Qui se souvient de l’extraordinaire destin d’Helen Keller ? Et, parmi ceux qui s’en souviennent qui se rappelle le nom d’Annie Sullivan, son éducatrice ? Leur belle et véridique histoire vient de faire l’objet d’une publication en bande dessinée : « Annie Sullivan et Helen Keller » (1) qui a la bonne idée d’évoquer en parallèle la difficile enfance de l’une comme de l’autre.   

 

Celle d’Helen, qu’une maladie a rendue sourde et aveugle à 19 mois, et celle d’Annie, orpheline malvoyante, envoyée dans un hospice insalubre puis à l’Institut Perkins, spécialisé pour les aveugles qu’elle quitte à 20 ans, recrutée par la famille Keller pour éduquer leur fillette de 6 ans perdue dans la nuit et le silence de son extrême solitude.

Dès les premières pages le dessin nous plonge dans cet univers inimaginable pour nous d’une enfant relié au monde par le seul sens du toucher. En passant de ce monde au notre on éprouve l’enfermement d’Helen et l’on mesure d’autant mieux le miracle joyeux de ce jour où, près du puits, comprenant soudain la clé du langage, c’est-à-dire la représentation de toute chose par un signe, elle entraine Annie à travers le jardin et lui demande le nom de tout ce qui l’entoure. Sa soif de connaître et d’apprendre se révèlera inépuisable.
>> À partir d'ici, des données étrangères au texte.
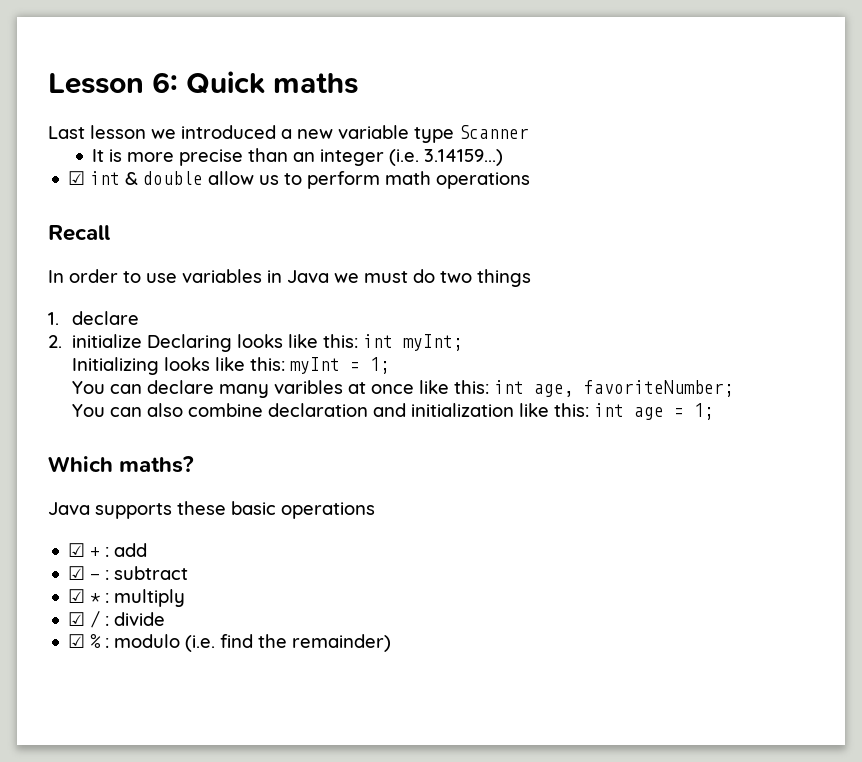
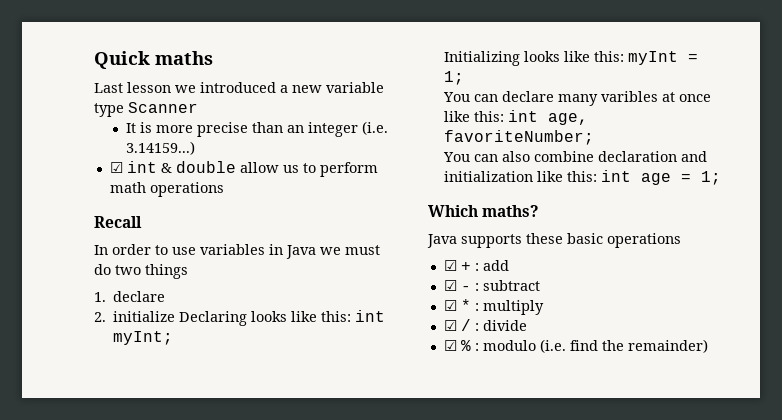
- Lesson 6: Quick maths
+ Quick maths

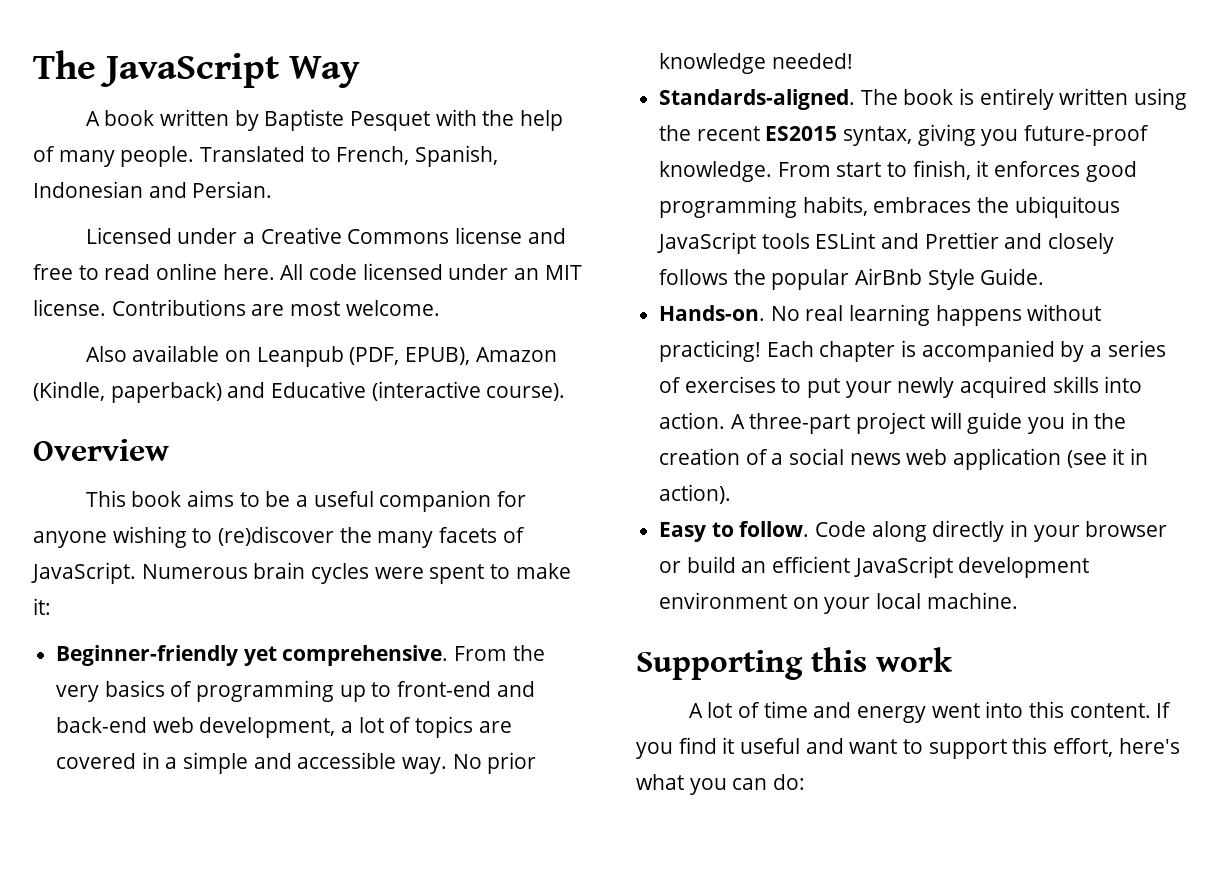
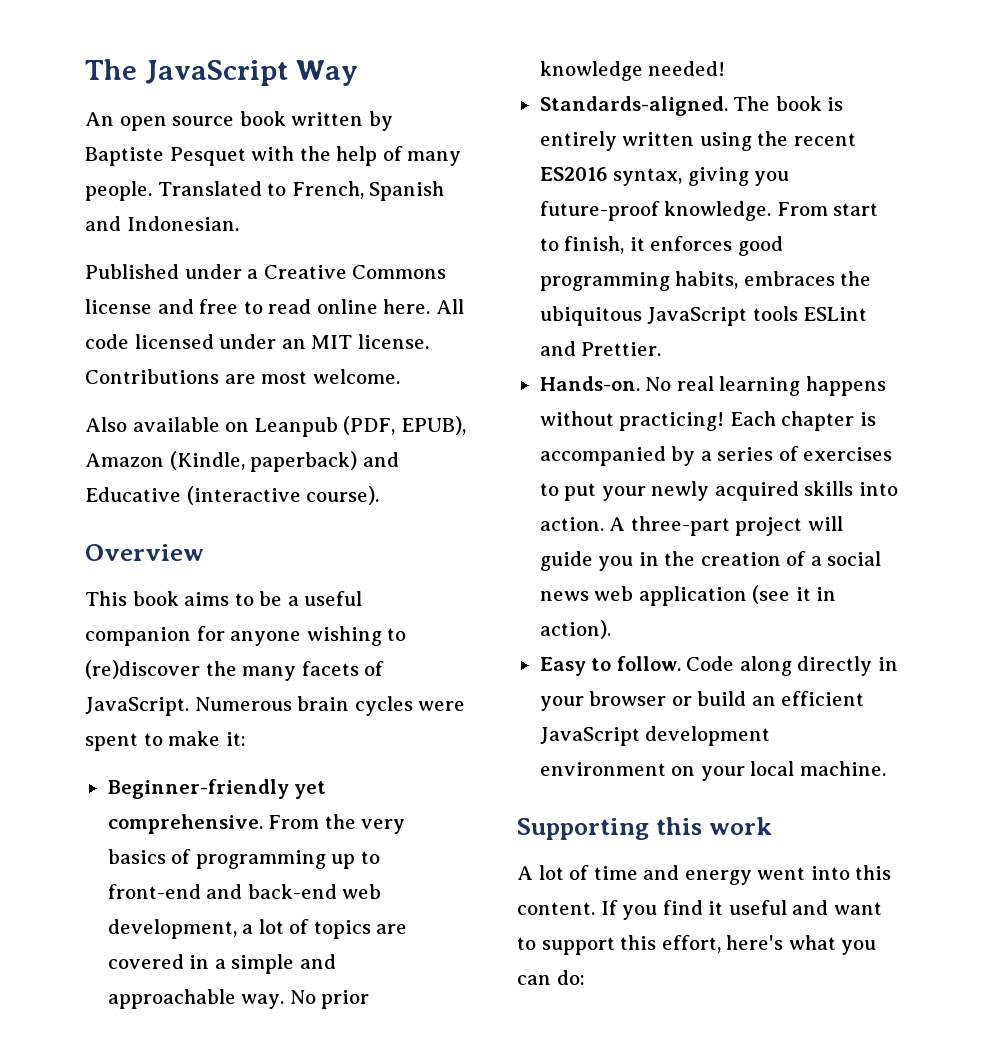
- A book written by Baptiste Pesquet with the help of many people.
+ An open source book written by Baptiste Pesquet with the help of many people.
- Translated to French, Spanish, Indonesian and Persian.
- Licensed under a Creative Commons license and free to read online here.
+ Translated to French, Spanish and Indonesian.
+ Published under a Creative Commons license and free to read online here.
- From the very basics of programming up to front-end and back-end web development, a lot of topics are covered in a simple and accessible way.
+ From the very basics of programming up to front-end and back-end web development, a lot of topics are covered in a simple and approachable way.
- The book is entirely written using the recent ES2015 syntax, giving you future-proof knowledge.
+ The book is entirely written using the recent ES2016 syntax, giving you future-proof knowledge.
- From start to finish, it enforces good programming habits, embraces the ubiquitous JavaScript tools ESLint and Prettier and closely follows the popular AirBnb Style Guide.
+ From start to finish, it enforces good programming habits, embraces the ubiquitous JavaScript tools ESLint and Prettier.

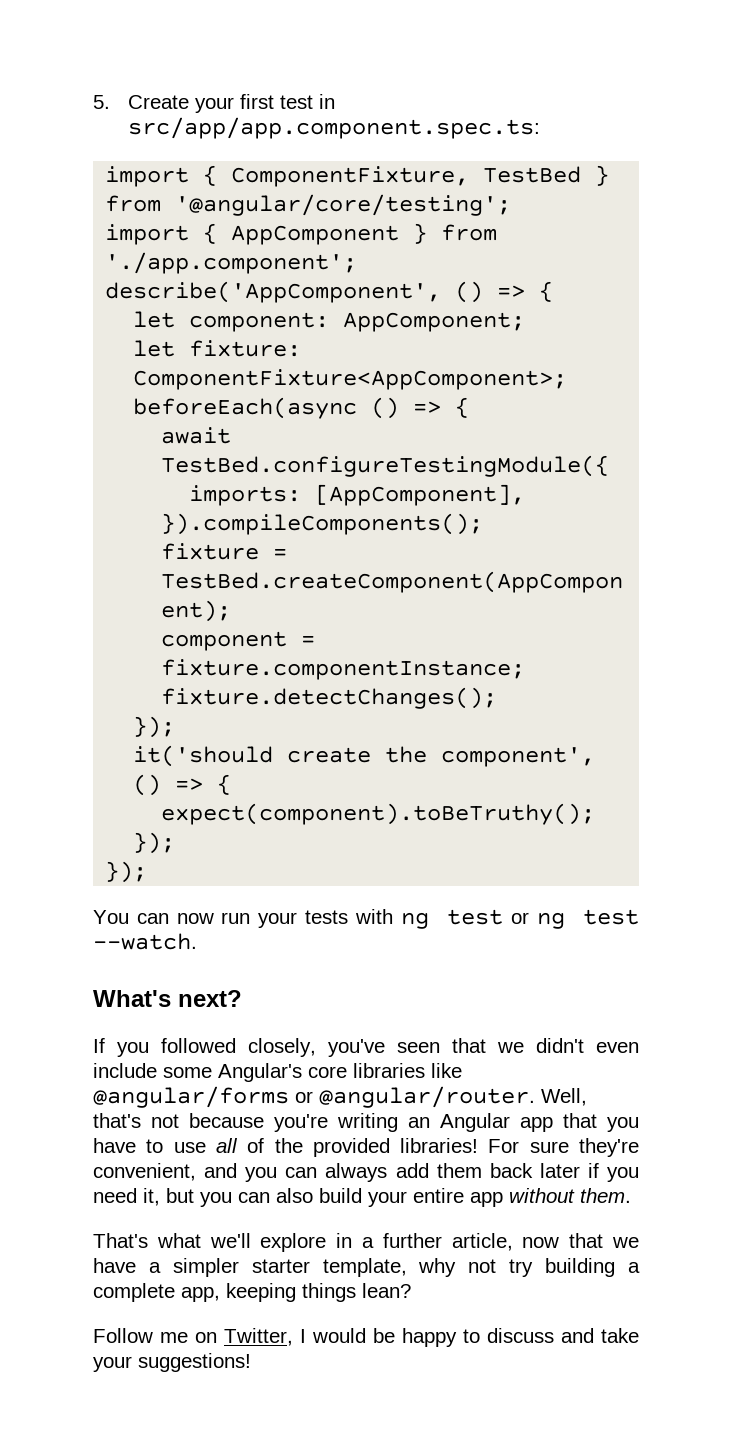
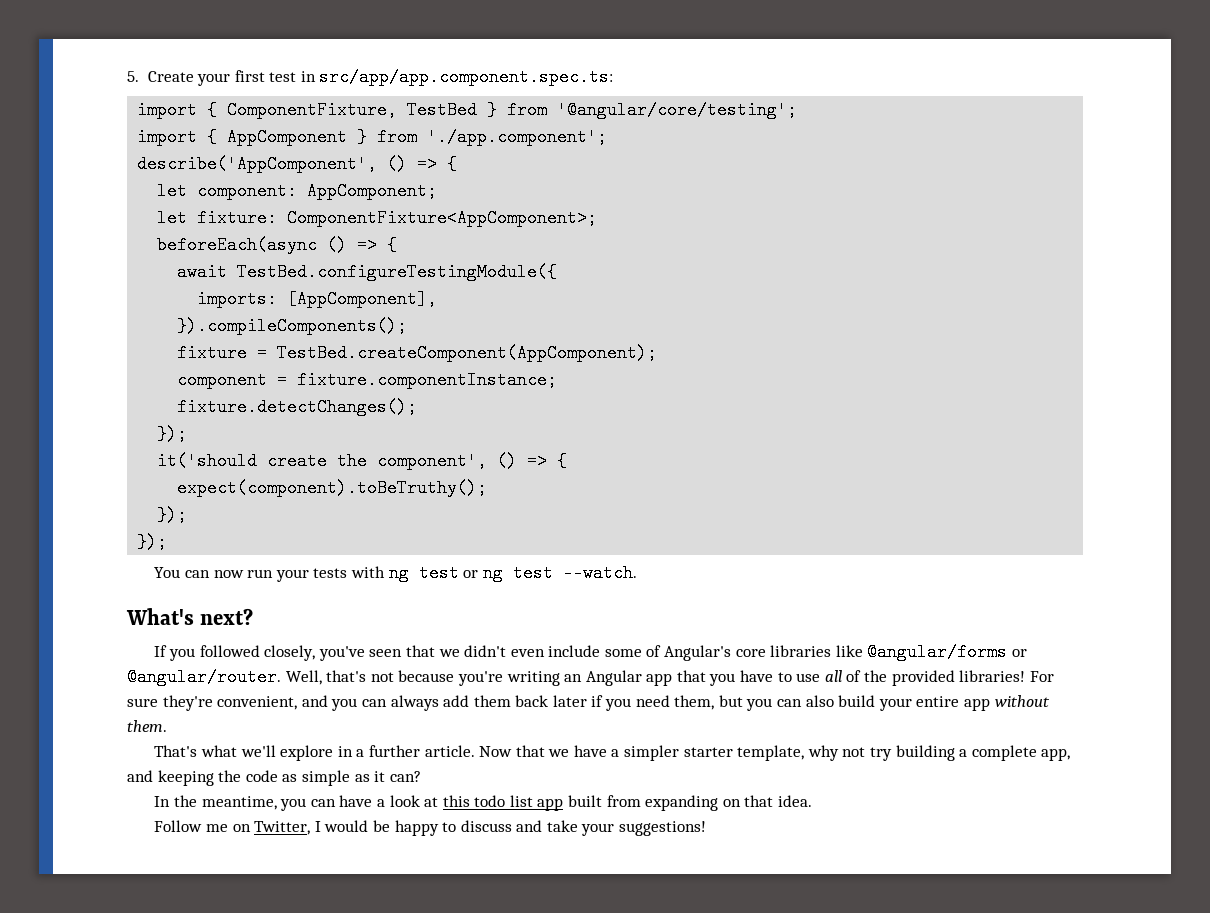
- If you followed closely, you've seen that we didn't even include some Angular's core libraries like @angular/forms or @angular/router.
+ If you followed closely, you've seen that we didn't even include some of Angular's core libraries like @angular/forms or @angular/router.
- For sure they're convenient, and you can always add them back later if you need it, but you can also build your entire app without them.
+ For sure they're convenient, and you can always add them back later if you need them, but you can also build your entire app without them.
- That's what we'll explore in a further article, now that we have a simpler starter template, why not try building a complete app, keeping things lean?
+ That's what we'll explore in a further article. Now that we have a simpler starter template, why not try building a complete app, and keeping the code as simple as it can?
+ In the meantime, you can have a look at this todo list app built from expanding on that idea.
Un autre charme de cette œuvre est qu’elle n’édulcore pas le « mauvais » caractère des personnes ! Et l’on se demande alors ce que serait devenue Annie Sullivan sans le fort tempérament qui lui permit de surmonter sa triste enfance et son handicap, de rattraper le retard pris dans ses études et d’imposer plus tard, aux parents d’Helen effrayés, sa méthode éducative ferme et sans concession ! Non, ce n’était pas une sainte mais une femme qui ne pliait jamais devant l’injustice, qui croyait à l’impossible et l’accomplissait jusqu’au bout. Heureusement, sur son chemin, des personnes comme le directeur de l’Ecole Perkins pour aveugles l’ont aidée, touchées à la fois par sa force et sa fragilité. Et plus tard le destin lui a donné une « élève » à l’intelligence, à la mémoire et à la volonté exceptionnelles.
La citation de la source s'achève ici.